What is interesting about these arguments is that achievement will increase if we change things outside of the schools, not inside. It is not a matter of raising standards, turning around failing schools, or increasing the amount of charters that will close the achievement gap, but we may have a great impact on the achievement gap by desegregating our schools, and providing families with economic stability.
I agree with where she's heading. But I don't think she's quite there.
I'm not sure if either of those are very good solutions. The first, desegregation, doesn't seem like a very real driver of disadvantage. I think it was important decades ago, when racial problems were much worse, and white people may have needed to be broken out of their shells. But it is problematic for numerous reasons. It is very expensive and time consuming to send kids all over town to various schools. Poor families are suddenly across town from their child's school, and for a population that already struggles with school engagement, this is only more burdensome. And as we have seen, integration doesn't resolve deeper socio-economic issues. Poor minority students being sent to affluent white neighborhood schools is a recipe for racial and class conflict. I'm not entirely opposed to the idea. Certainly having more diversity in schools is a good thing. But at this point it may be more realistic to focus our resources on improving poor, minority schools where they are.
The second idea, regarding economic stability, is somewhat broad. There are many things we can do right now, inexpensively, to stabilize poor families. But as for more long-term solutions, these are entire communities in need of intervention at many levels. The beauty of targeting poor schools with resources is that they can serve as hubs for a broader array of services to facilitate a community's social and economic transformation. From day care, to parenting classes, drug counseling, to healthy cooking, home-nurse visits and after-school tutoring and mentorship programs, resources can more effectively be directed to the specific needs of the community.

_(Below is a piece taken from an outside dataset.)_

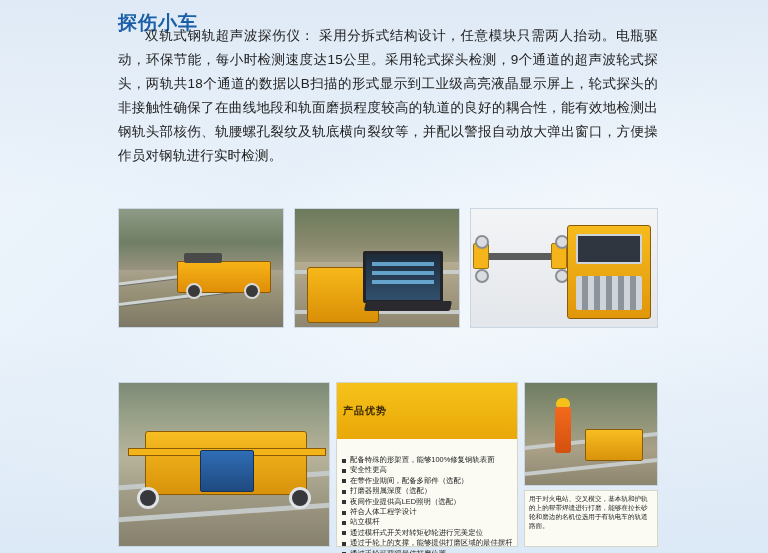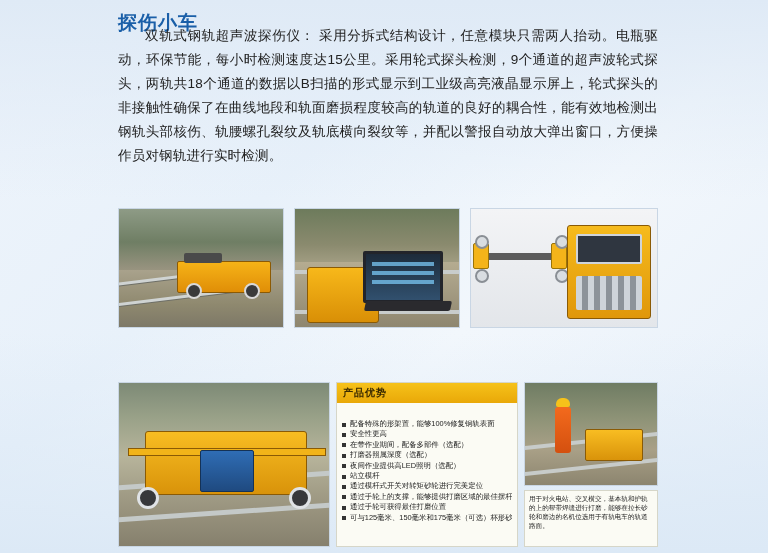"产品优势" .features-header { padding: 3px 6px -> 21px 6px }
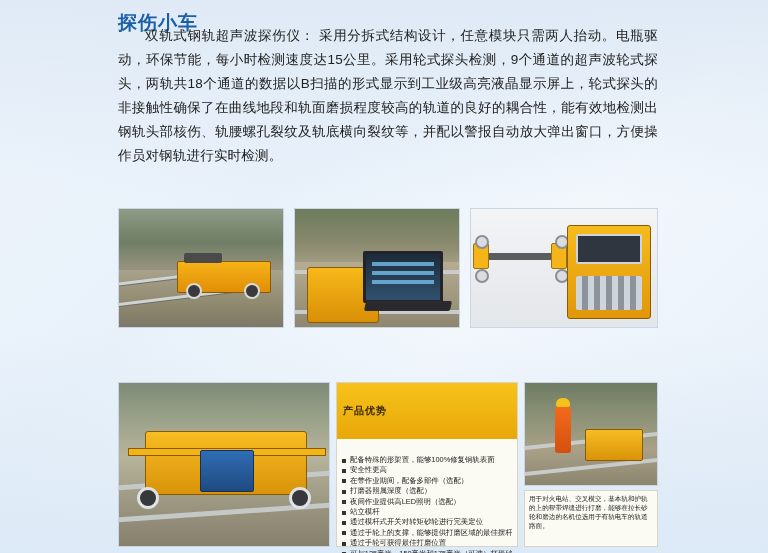"符合人体工程学设计" li { html: none -> <li>符合人体工程学设计</li> }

I think once we begin to see the generational poverty cycle break, integration and economic stability will happen much more easily. The larger question is what sort of downward pressure our economic system presents to neighborhood housing markets. Low-skill, low-wage jobs will only ever pay enough for employees to live in the cheapest neighborhoods, thereby concentrating poverty, and of which the neighborhood school in a poor neighborhood will always be a microcosm. Until those types of jobs no longer exist, so too will that poverty. Busing the children away to other neighborhoods seems an appealing remedy. But I wonder how effective it really is at getting kids (and their families) what they really need in the form of targeted interventions and provision of critical services.